HOW TO COMPLETE THIS TASK: Could you filter the data below down to the lines that hold the word "delivery"?

SOURCE RECORDS:

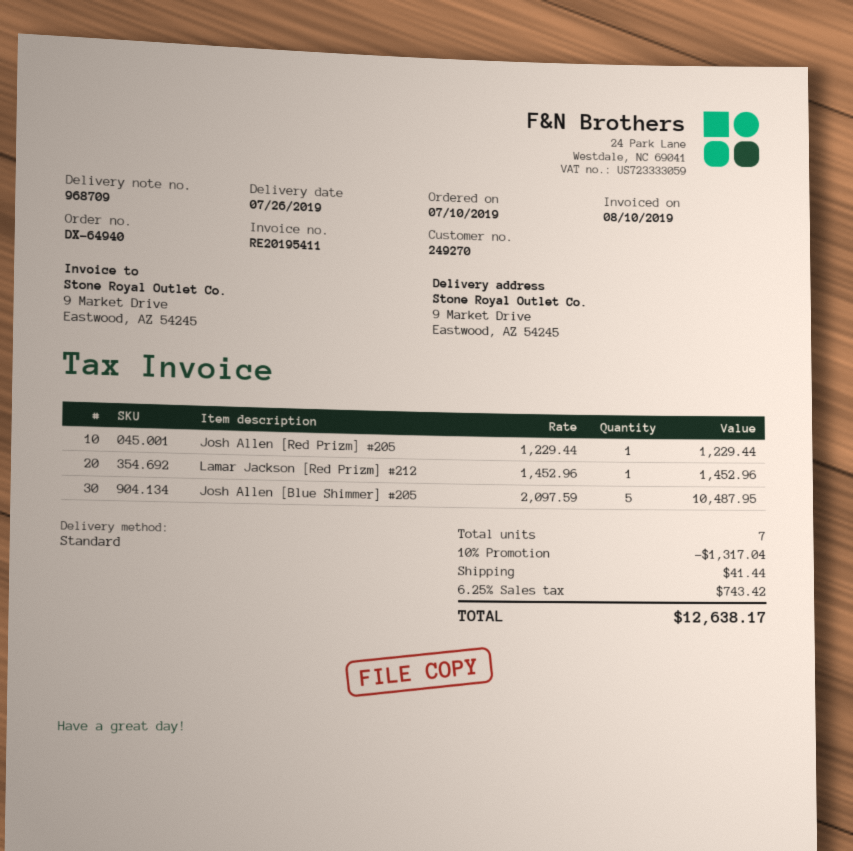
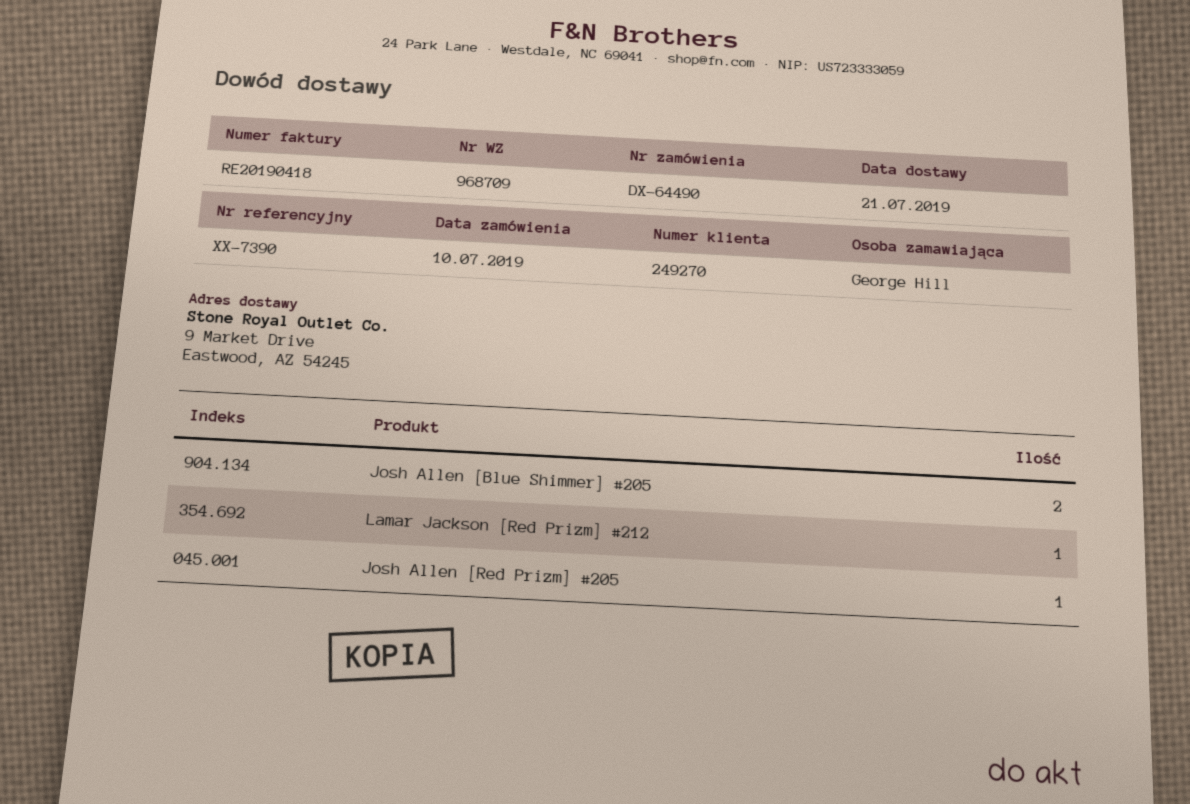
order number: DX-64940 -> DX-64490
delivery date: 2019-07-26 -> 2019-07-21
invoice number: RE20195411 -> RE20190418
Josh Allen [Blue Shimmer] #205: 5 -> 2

--

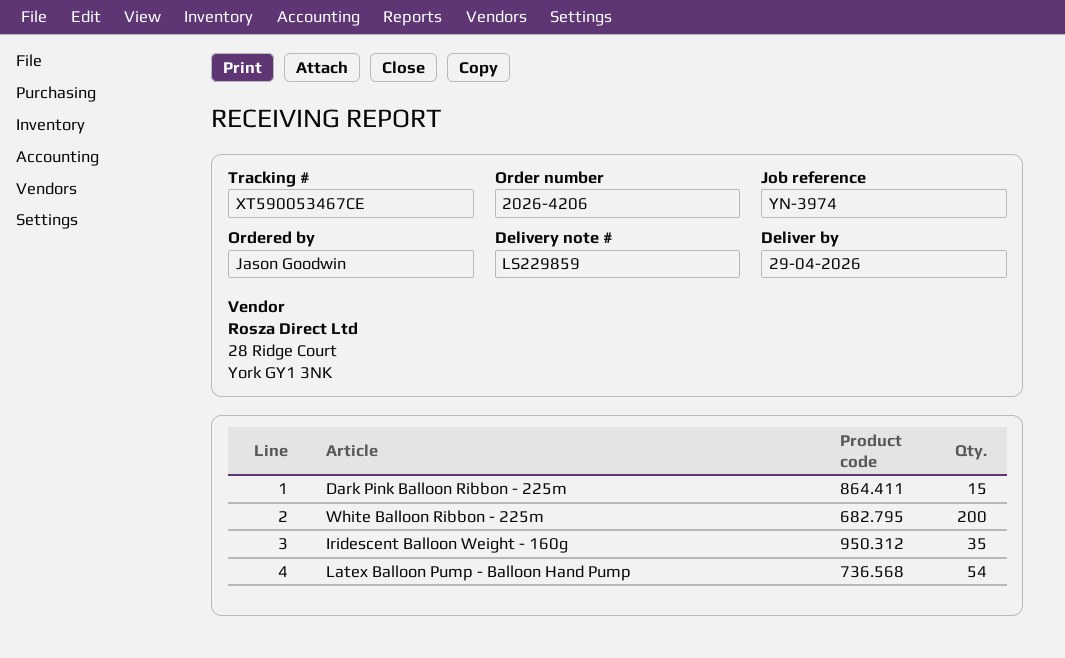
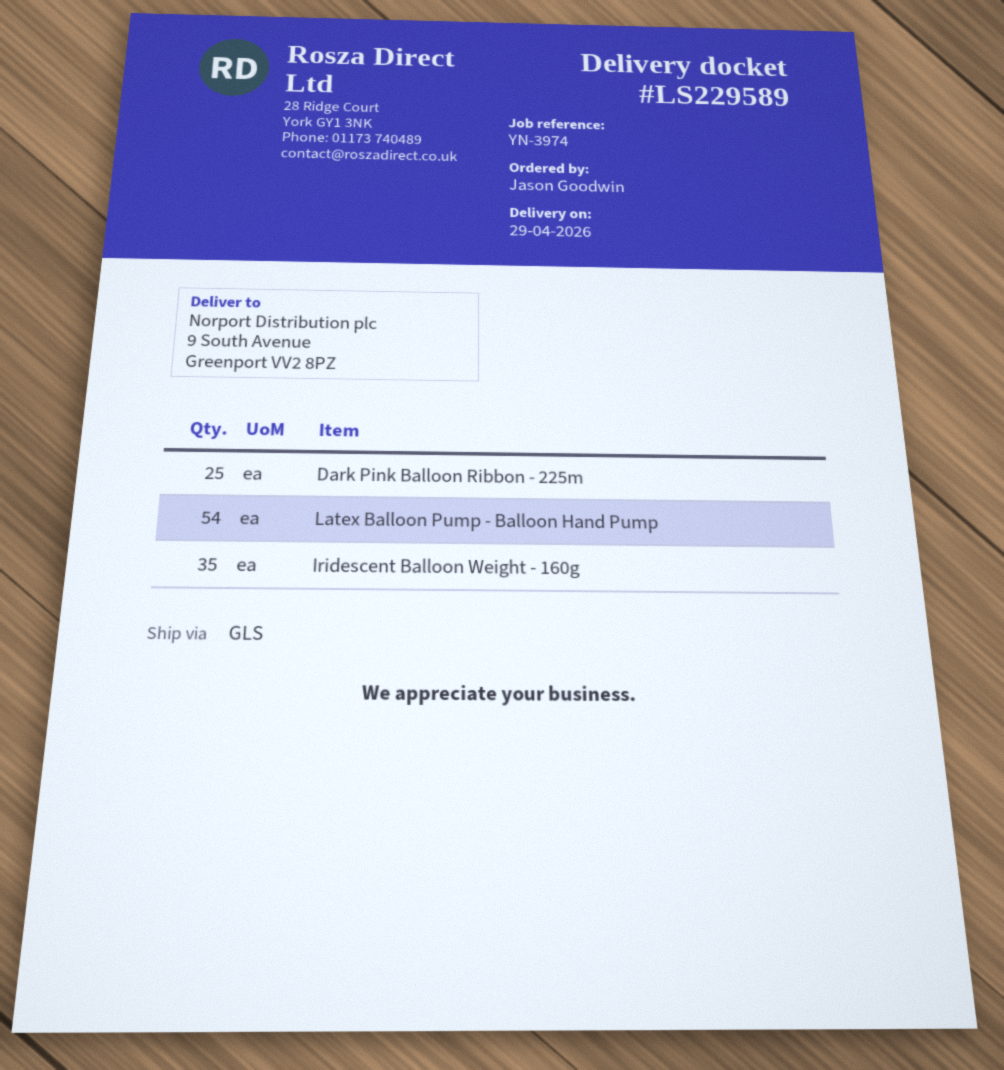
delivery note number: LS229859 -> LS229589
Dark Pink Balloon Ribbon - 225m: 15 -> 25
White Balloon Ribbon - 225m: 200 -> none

PROBLEM SOLUTION:
delivery date: 2019-07-26 -> 2019-07-21
delivery note number: LS229859 -> LS229589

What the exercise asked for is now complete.